Experimental Task (Pursuit Trials)

Experimental Task (Pursuit Trials)

Clinical data:

The two patients(P1, male, 40 years; P2, female, 19 years) were suffering from drug-resistant focal seizures that have started at the age of 15 and 16 years, respectively.Both participants were right-handed, with normal or corrected-to-normal vision.MRI showed a dysembryoplastic tumor in the right anterior cingulate cortex in P1, and bilateral posterior periventricular heterotopias in P2. Based on non-invasive data, sEEG recordings were judged necessary in both cases, on the basis of which the epileptogenic zone proved to be mesial frontal in P1, and involved part of the left posterior heterotopia in P2. After a post-operative follow-up of 2 years, P1 has remained seizure-free, while seizures recurred after 1 year in P2.Patients gave their informed consent before to start experimental procedures, that were approved by the Local Ethical Committee (CPP Sud-Est V no. 09-CHUG-12).At the time of sEEG recordings, P1 was treated with carbamazepine (400 mg/day), and P2 bylevetiracetam (2000 mg/day) and phenobarbital (80 mg/day).Note that the studied contacts (FEF in P1, left precuneus in P2) were outside the epileptogenic brain tissue.

Experimental task (pursuit trials):

All stimuli were displayed using Presentation (Neurobehavioral Systems, Albany, CA) on a 17″ CRT monitor at 85 Hz. The timing of stimulus delivery was controlled via a TTL pulse that was sent by the stimulation PC to the EEG acquisition PC and to the eye-tracking acquisition PC to synchronize all acquisition systems. The experiment consisted of 10 blocks of pursuit trials.

The pursuit paradigm (fig e-1) was adapted from the remembered pursuit task (e1). Patients were required to repeatedly pursue a visual target (subtending 1°) that was textured by a grid of black and white squares, so that target average luminance was identical to background luminance. In addition, two fixation cues subtending 1° of visual angle were placed 3° above and below the screen centre and were always visible during pursuit trials. The target to pursue was horizontally displaced and its velocity profile followed a single cycle sinusoidal law of motion constrained to start at zero. The period was fixed (1500 ms) and amplitude and direction of target displacement was varied between trials (±3,5, 7°).

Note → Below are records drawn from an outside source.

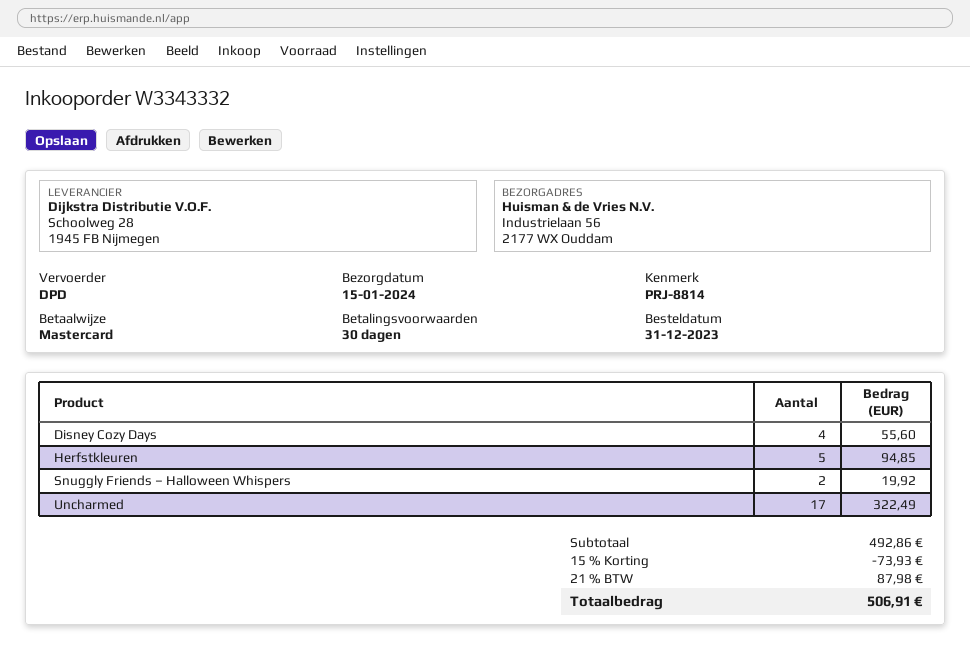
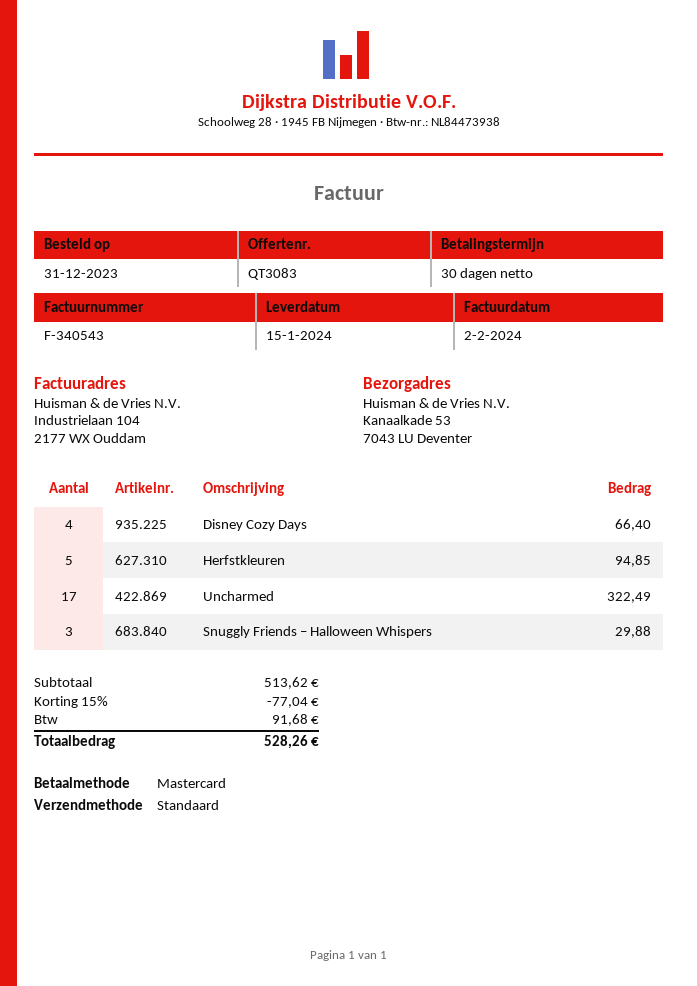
shipping method: DPD -> standard
ship to: Industrielaan 56, 2177 WX Ouddam -> Kanaalkade 53, 7043 LU Deventer
Disney Cozy Days: 4 for 55.60 -> 4 for 66.40
Snuggly Friends – Halloween Whispers: 2 for 19.92 -> 3 for 29.88
subtotal: 492.86 -> 513.62
discount: 15% = 73.93 -> 15% = 77.04
tax: 87.98 -> 91.68
total: 506.91 -> 528.26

Each pursuit trial was composed of three to five successive presentations of identical target displacement. Fixation duration was randomly adjustedin the 800–1200 ms range so that the onset of target displacement was not predictable. The time course of a typical pursuit trial is illustrated in fig e-1. A pursuit trial began by a black screen displayed during 2500 ms that signaled the onset of a new trial (i.e., the interstimulus interval, ISI). This was necessary because patients were required to hold fixation during the first target motion (Pursuit Inhibition trials, PI). Note that the direction and/or amplitude of this first target displacement always differed during PI compared to the following target motion stimuli so that sensory signals during PI were not relevant relative to the following pursuits (e1). To reinforce the build-up of anticipation, target presentation was always preceded (500 ms) by an audio warning signal (80 ms duration, 500 Hz tone) and a 500 Hz audio cue was given during target displacement (500 Hz, 1500 ms). Target was extinguished as soon as its movement ended. Finally, for some trials (66%), a catch target presentation was introduced. During these catch presentations, audio cues were given but visual target was not displayed. To maintain a maximal level of target expectation, catch presentation could occur after the third (33% trials, Fig. 1), fourth (33% trials) target presentation, or not at all (33% trials). Here, all analyses focus on reactive and Predictive Pursuits (RP and PP) trialsto clarify the role of referential framework in human pursuit coding system. Thus, 318 pursuit trials were analyzed for patient 1 and 368 pursuit trials were analyzed for patient 2.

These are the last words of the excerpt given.